[Dataset extract]
------------

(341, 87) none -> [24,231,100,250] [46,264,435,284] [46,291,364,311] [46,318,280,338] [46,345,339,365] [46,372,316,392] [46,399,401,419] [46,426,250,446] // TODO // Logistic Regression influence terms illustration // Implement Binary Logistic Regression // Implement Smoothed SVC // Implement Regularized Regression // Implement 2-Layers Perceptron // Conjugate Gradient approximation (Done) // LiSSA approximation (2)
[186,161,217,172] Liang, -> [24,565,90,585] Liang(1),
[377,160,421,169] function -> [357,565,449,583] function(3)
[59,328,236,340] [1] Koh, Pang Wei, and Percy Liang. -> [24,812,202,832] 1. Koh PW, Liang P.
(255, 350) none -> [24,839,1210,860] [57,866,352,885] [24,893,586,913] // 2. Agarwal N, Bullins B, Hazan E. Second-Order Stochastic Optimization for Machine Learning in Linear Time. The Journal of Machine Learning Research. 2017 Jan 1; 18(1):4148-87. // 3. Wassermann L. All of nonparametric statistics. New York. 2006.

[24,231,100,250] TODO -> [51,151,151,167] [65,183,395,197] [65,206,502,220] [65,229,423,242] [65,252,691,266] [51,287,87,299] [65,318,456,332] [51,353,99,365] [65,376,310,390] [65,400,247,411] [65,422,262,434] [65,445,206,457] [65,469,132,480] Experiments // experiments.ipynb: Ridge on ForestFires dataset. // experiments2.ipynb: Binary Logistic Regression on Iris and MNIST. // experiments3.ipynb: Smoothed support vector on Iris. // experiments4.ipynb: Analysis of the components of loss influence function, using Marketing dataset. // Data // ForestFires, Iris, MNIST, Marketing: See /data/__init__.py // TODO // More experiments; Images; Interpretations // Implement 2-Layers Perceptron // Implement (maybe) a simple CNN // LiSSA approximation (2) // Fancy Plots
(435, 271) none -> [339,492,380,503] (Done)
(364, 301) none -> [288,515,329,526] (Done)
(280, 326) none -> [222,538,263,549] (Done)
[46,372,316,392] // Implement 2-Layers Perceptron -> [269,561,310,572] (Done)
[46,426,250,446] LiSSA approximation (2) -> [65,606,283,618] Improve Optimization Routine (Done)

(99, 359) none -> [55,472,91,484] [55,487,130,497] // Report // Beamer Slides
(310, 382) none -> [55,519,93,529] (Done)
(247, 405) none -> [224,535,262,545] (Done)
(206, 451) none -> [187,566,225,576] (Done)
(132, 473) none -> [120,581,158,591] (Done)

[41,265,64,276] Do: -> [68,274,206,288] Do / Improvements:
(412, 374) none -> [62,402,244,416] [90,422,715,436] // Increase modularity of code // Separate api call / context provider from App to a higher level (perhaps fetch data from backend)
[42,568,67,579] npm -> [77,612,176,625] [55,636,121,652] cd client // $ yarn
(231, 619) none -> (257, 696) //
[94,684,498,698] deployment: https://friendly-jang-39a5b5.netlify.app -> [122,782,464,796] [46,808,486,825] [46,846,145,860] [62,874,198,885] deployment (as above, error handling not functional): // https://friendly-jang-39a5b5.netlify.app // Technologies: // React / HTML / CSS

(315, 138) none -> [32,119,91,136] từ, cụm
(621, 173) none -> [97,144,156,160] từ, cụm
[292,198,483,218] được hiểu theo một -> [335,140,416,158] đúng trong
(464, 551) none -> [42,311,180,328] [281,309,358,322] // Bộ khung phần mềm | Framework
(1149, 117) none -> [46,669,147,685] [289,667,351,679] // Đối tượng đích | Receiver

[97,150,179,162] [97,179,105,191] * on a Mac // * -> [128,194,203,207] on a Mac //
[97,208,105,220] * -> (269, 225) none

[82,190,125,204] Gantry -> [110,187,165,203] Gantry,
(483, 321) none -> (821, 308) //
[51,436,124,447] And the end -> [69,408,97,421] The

------------

[What the task asks] Using the data above, print exactly the lines from the line that contains "[186,161,217,172] Liang, ->" through the line that contains "(280, 326) none -> [222,538,263,549] (Done)", with both included.

[Task answer]
[186,161,217,172] Liang, -> [24,565,90,585] Liang(1),
[377,160,421,169] function -> [357,565,449,583] function(3)
[59,328,236,340] [1] Koh, Pang Wei, and Percy Liang. -> [24,812,202,832] 1. Koh PW, Liang P.
(255, 350) none -> [24,839,1210,860] [57,866,352,885] [24,893,586,913] // 2. Agarwal N, Bullins B, Hazan E. Second-Order Stochastic Optimization for Machine Learning in Linear Time. The Journal of Machine Learning Research. 2017 Jan 1; 18(1):4148-87. // 3. Wassermann L. All of nonparametric statistics. New York. 2006.

[24,231,100,250] TODO -> [51,151,151,167] [65,183,395,197] [65,206,502,220] [65,229,423,242] [65,252,691,266] [51,287,87,299] [65,318,456,332] [51,353,99,365] [65,376,310,390] [65,400,247,411] [65,422,262,434] [65,445,206,457] [65,469,132,480] Experiments // experiments.ipynb: Ridge on ForestFires dataset. // experiments2.ipynb: Binary Logistic Regression on Iris and MNIST. // experiments3.ipynb: Smoothed support vector on Iris. // experiments4.ipynb: Analysis of the components of loss influence function, using Marketing dataset. // Data // ForestFires, Iris, MNIST, Marketing: See /data/__init__.py // TODO // More experiments; Images; Interpretations // Implement 2-Layers Perceptron // Implement (maybe) a simple CNN // LiSSA approximation (2) // Fancy Plots
(435, 271) none -> [339,492,380,503] (Done)
(364, 301) none -> [288,515,329,526] (Done)
(280, 326) none -> [222,538,263,549] (Done)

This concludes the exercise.